Der Ölpreis spielt eine zentrale Rolle für den Wert des kanadischen Dollars. Als Kanadas wichtigstes Exportgut beeinflussen Preisschwankungen bei Erdöl den CAD unmittelbar. Steigt der Ölpreis, gewinnt auch der kanadische Dollar an Wert, da die Nachfrage nach der Währung steigt. Fällt der Ölpreis, gilt das Gegenteil. Hohe Ölpreise führen zudem häufig zu einer positiven Handelsbilanz, was den CAD zusätzlich stützt.
Inflation wurde traditionell als Bedrohung für Währungen angesehen, da sie deren Kaufkraft schmälert. Doch in einer globalisierten Welt mit gelockerten Kapitalverkehrskontrollen zeigt sich ein anderes Bild: Höhere Inflation zwingt Zentralbanken oft dazu, die Zinssätze anzuheben.
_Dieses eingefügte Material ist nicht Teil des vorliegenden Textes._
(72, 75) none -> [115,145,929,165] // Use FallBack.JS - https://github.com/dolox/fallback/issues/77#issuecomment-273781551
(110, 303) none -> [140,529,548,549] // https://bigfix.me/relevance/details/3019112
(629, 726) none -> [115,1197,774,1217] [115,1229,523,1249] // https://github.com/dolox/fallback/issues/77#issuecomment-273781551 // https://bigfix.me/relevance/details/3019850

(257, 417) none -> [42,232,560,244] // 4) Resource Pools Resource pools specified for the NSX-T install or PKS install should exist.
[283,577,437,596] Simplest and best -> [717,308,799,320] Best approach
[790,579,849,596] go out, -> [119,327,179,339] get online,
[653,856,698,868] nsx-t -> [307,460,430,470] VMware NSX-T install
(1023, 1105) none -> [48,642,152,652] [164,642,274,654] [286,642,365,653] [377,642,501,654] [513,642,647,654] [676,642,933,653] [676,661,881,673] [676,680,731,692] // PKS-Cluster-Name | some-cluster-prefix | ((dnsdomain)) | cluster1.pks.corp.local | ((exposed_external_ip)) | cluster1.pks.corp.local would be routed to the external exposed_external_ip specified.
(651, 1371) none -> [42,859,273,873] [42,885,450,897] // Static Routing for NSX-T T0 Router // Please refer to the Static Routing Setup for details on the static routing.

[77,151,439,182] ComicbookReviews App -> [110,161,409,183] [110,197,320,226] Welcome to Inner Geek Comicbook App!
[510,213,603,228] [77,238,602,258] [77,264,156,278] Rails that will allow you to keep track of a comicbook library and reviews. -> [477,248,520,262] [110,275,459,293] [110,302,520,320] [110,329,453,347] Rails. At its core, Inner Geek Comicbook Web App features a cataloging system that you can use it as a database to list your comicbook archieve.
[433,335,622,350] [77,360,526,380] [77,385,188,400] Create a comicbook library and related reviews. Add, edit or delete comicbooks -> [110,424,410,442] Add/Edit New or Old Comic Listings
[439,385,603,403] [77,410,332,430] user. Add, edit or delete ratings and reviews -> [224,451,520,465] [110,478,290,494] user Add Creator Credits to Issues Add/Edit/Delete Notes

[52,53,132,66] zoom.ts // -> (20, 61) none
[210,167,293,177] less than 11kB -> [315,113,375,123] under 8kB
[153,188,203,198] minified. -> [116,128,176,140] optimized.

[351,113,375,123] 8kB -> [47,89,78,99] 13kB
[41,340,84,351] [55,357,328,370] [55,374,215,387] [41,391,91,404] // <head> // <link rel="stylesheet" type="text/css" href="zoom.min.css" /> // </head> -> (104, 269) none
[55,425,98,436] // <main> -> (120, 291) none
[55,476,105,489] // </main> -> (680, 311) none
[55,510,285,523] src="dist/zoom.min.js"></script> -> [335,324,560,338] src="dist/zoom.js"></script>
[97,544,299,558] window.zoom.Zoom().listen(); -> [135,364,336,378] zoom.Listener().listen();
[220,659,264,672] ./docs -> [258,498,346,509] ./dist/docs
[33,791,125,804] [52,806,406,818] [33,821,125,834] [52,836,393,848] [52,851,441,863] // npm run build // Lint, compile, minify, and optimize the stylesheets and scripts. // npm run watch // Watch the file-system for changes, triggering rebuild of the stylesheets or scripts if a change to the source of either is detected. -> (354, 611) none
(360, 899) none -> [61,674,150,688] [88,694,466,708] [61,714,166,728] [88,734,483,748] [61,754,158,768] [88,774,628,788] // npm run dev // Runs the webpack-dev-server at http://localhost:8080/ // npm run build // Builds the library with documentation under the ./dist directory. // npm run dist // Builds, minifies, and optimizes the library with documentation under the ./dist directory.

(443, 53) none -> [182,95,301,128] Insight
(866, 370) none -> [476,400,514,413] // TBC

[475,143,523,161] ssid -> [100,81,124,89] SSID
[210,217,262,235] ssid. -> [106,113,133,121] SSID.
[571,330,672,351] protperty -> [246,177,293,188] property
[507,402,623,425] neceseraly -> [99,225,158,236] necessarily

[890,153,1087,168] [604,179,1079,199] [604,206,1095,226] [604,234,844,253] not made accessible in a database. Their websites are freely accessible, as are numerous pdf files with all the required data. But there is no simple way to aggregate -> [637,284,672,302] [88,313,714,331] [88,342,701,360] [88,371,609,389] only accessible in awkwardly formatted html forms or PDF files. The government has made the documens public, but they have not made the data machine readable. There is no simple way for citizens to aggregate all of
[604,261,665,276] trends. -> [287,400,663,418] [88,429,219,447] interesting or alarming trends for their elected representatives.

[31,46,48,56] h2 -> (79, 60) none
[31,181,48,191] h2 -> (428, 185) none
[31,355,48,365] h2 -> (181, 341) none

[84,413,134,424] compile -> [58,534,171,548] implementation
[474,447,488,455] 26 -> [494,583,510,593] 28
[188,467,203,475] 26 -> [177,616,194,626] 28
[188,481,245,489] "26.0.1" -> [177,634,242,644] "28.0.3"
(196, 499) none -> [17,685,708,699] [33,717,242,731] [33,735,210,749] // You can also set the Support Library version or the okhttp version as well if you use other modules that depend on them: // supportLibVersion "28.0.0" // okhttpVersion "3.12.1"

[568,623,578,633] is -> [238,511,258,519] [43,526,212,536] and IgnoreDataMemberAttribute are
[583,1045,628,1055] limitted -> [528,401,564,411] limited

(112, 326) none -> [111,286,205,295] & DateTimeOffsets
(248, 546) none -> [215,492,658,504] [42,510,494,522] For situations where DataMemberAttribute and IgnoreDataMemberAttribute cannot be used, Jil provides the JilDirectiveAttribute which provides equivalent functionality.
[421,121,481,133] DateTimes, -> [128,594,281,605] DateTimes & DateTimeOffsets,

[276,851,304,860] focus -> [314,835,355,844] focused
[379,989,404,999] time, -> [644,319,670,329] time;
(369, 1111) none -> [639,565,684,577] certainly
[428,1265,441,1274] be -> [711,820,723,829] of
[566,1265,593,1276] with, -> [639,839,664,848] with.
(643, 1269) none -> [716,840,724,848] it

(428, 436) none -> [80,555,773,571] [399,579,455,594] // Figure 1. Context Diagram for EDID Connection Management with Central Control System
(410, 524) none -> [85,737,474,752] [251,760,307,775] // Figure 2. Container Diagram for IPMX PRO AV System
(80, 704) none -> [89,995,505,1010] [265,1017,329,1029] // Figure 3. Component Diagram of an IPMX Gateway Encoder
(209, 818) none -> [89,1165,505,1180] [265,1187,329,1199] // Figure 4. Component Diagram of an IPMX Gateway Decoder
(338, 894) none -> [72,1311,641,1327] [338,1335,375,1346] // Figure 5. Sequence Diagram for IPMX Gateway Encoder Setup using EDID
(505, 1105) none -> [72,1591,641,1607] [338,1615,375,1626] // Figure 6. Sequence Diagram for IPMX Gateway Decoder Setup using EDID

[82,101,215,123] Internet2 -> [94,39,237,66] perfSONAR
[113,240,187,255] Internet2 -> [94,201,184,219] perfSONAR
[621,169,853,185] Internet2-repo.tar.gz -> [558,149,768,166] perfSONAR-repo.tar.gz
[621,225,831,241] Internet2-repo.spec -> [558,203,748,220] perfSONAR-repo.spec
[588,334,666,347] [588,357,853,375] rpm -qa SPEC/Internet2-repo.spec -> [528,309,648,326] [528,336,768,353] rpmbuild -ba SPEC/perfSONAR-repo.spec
Dies wiederum lockt internationale Investoren an, die nach attraktiven Anlagemöglichkeiten suchen, was die Nachfrage nach der heimischen Währung erhöht – wie im Fall des kanadischen Dollars.
Makroökonomische Datenveröffentlichungen dienen als Barometer für die wirtschaftliche Gesundheit und können den kanadischen Dollar spürbar beeinflussen. Indikatoren wie das Bruttoinlandsprodukt (BIP), die Einkaufsmanagerindizes (PMI) für das verarbeitende Gewerbe und den Dienstleistungssektor, Beschäftigungszahlen sowie Konsumentenstimmungsumfragen spielen hierbei eine zentrale Rolle. Eine robuste wirtschaftliche Lage stärkt den kanadischen Dollar. Sie lockt nicht nur vermehrt ausländische Investitionen an, sondern könnte die Bank of Canada dazu veranlassen, die Zinsen anzuheben, was den CAD weiter stützt. Schwache Wirtschaftsdaten hingegen dürften zu einer Abwertung der Währung führen.